On délaisse les grands espaces Sibériens pour partir en Corse, au cœur de sa flore luxuriante. Si Proust avait la nostalgie de Combray, l’auteur évoque dans ce récit gorgé de soleil et d’amours – perdus – son île de beauté. Sa madeleine personnelle a seulement des dimensions un peu plus imposantes que le gâteau de Proust puisqu’il s’agit de la demeure familiale, le toit qui réunit autrefois toutes les branches de sa famille maternelle. C’est un musée dont les pièces sont soigneusement conservées par le socle de la mémoire de Claude Arnaud. Il y d’abord une vision idyllique et bucolique du pays corse, quasiment antique, et sûrement paradisiaque de ses paysages, de ses perspectives, de ses ruines, de ses vestiges, une île d’une beauté à couper le souffle, avec des descriptions qui sont à la hauteur.

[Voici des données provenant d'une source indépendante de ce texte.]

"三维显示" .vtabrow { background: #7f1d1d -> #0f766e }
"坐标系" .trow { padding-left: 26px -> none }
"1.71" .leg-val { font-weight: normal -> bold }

Un bâteau de pêcheurs me mena jusqu’à un archipel de granit rose, en lisière des eaux sardes. Les Lavezzi, ces écueils qui rendent si périlleuse la navigation dans les bouches de Bonifacio, n’abritaient plus que les tombes des marins de la Sémillante et la carrière que les Romains exploitaient, sur l’île de San Baïzo. Des colonnes monolithes restaient entassées sur le rivage, attendant encore d’être saisies par les galères convoyant les marbres destinés aux villas du mont Palatin. La vie s’était brusquement arrêtée à la mort d’Auguste, mais je pouvais encore m’imaginer le vaisseau emportant l’ultime colonne, vingt siècles plus tôt.

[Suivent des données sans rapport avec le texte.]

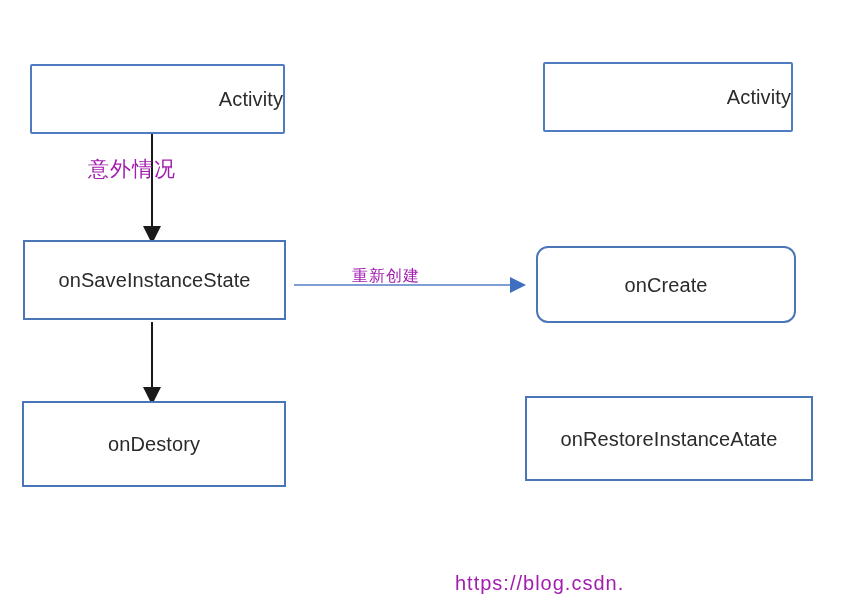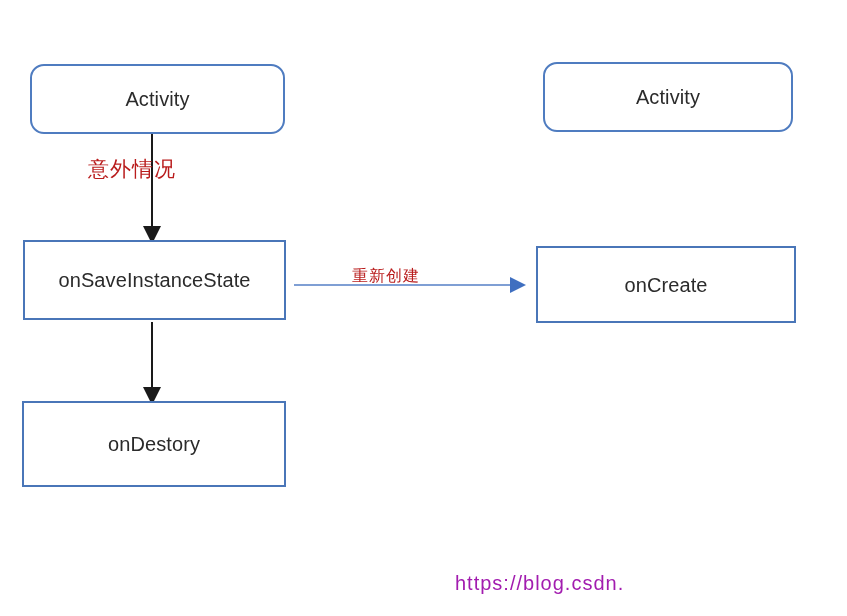"Activity" .node.rounded { border-radius: 14px -> 2px; justify-content: none -> flex-end }
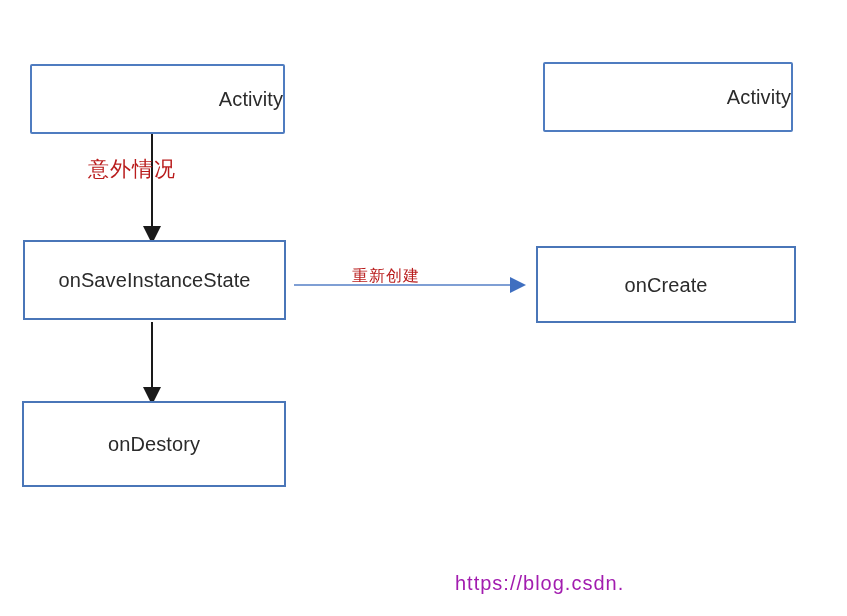"意外情况" .edge-label { color: #b91c1c -> #a21caf }
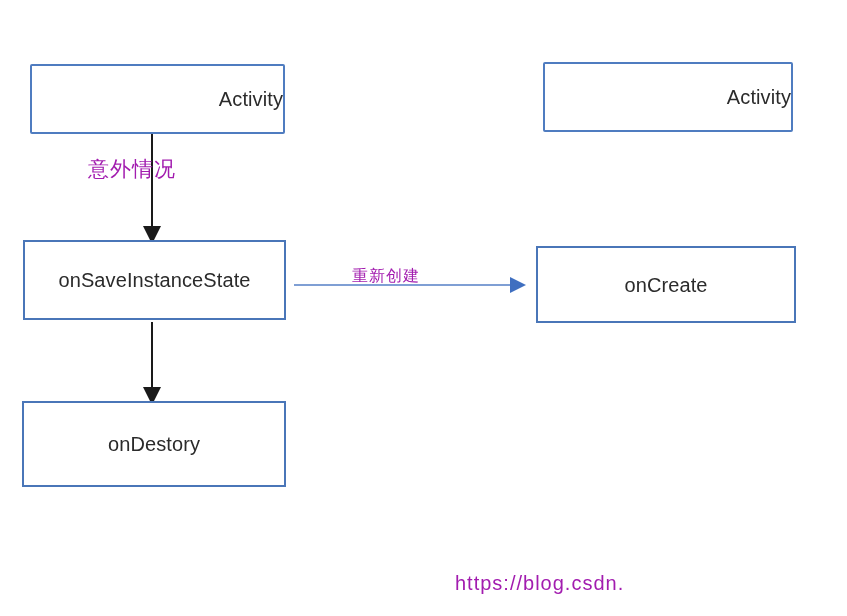"onCreate" #node-oncreate { border-radius: none -> 12px }
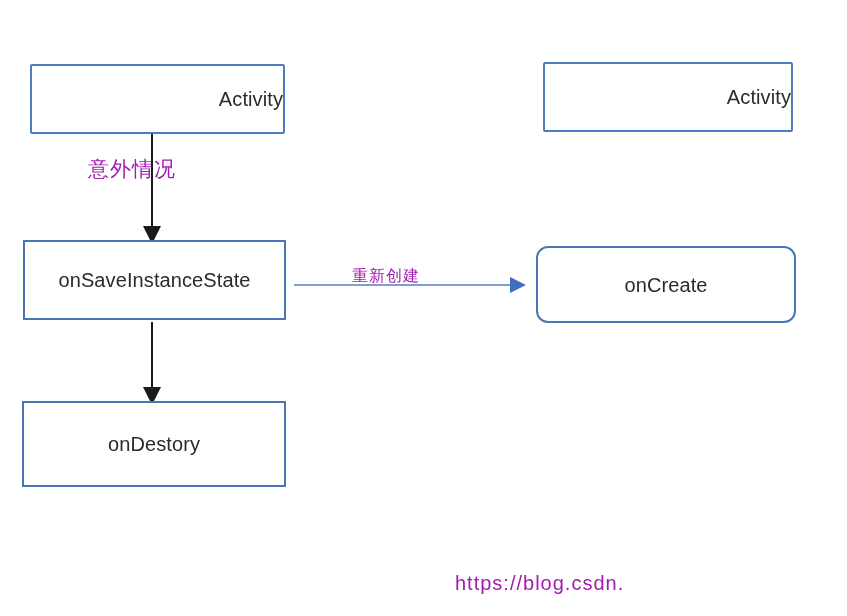"onRestoreInstanceAtate" div.node { html: none -> <div> <span>onRestoreInstanceAtate</span> </div> }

Ce n’est pas seulement cette Corse de carte postale du touriste lambda qui se dévoile, ce n’est pas non celle de la vie quotidienne de l’habitant à temps plein, c’est l’Île de celui qui vient rafraîchir ses racines, chaque année, dont l’esprit, la personnalité sont fortement ancrées là-bas. Je n’ai jamais mis le pied en Corse mais j’en ai visité une autre, j’y ai passé du temps en famille, dont l’âme insulaire est aussi vivace et tenace qu’elle, la Sicile. J’ai ainsi laissé mes a-prioris de côté pour profiter pleinement de cette méthodique exploration aussi personnelle qu’historique et me suis laissée guidée par le regard plein de tendresse et d’affection de son hôte à demi-pension mais aussi critique et parfois, sans concession envers les comportements des insulaires.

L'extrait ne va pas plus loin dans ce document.